Caveat: One should be very careful regarding the above information. Firstly, this writer has not seen the documents. Secondly, scholars have been tricked by impostors into believing that they were dealing with Nidal. Thirdly, Nidal is famous for having taken responsibility for acts of terror in which he had no participation whatsoever.
"Nidal's possible involvement was one more of the many questions which we feel absolutely demand an independent inquiry into Lockerbie," Swire said.
James Shaughnessy, an American lawyer defending Pan Am, was given access to key documents, including a series of Defense Intelligence Terrorism Summaries (DITSUMs) from the Defense Intelligence Agency (DIA) that were issued in the aftermath of the USS Vincennes "accident" in the Persian Gulf.

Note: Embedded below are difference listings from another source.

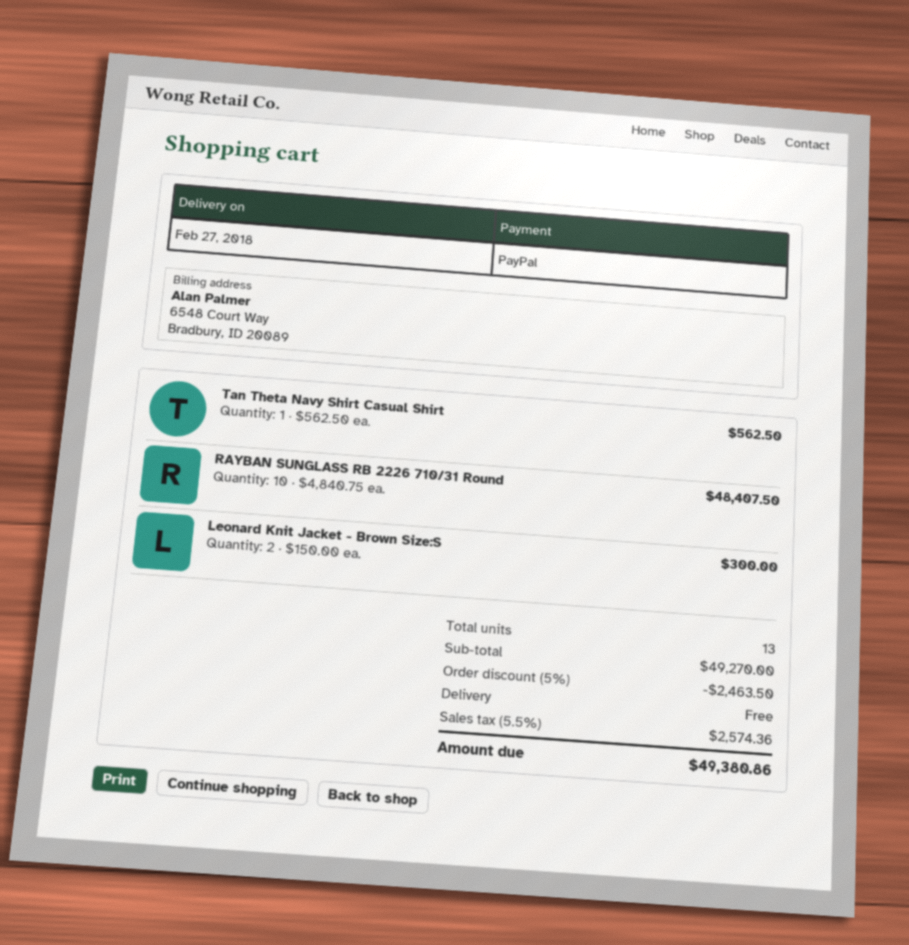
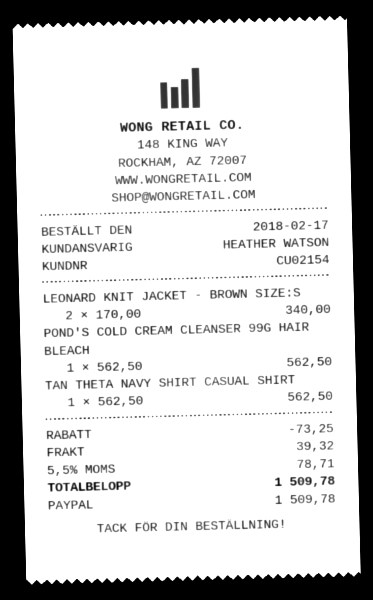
RAYBAN SUNGLASS RB 2226 710/31 Round: 10 x 4840.75 = 48407.50 -> none
Leonard Knit Jacket - Brown Size:S: 2 x 150.00 = 300.00 -> 2 x 170.00 = 340.00
POND'S COLD CREAM CLEANSER 99G HAIR BLEACH: none -> 1 x 562.50 = 562.50
discount: 2463.50 -> 73.25
shipping: 0.00 -> 39.32
tax: 5.5% = 2574.36 -> 5.5% = 78.71
total: 49380.86 -> 1509.78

These documents warned against "renewed threats of attack on US interests, particularly as a consequence of the shooting down of the Iranian Airbus in July."
On Dec. 1, a DIA DITSUM stated that "reports of surveillance, targeting and planning of actions against US persons and facilities are continuous."
According to a US Intelligence document dated Dec. 2, 1988, US officials were expecting a revenge bombing for the shooting down of an Iranian airliner.
"Team of Palestinians not associated with the PLO plans to attack American targets in Europe. Targets specified are Pan Am and US military bases," the report warned.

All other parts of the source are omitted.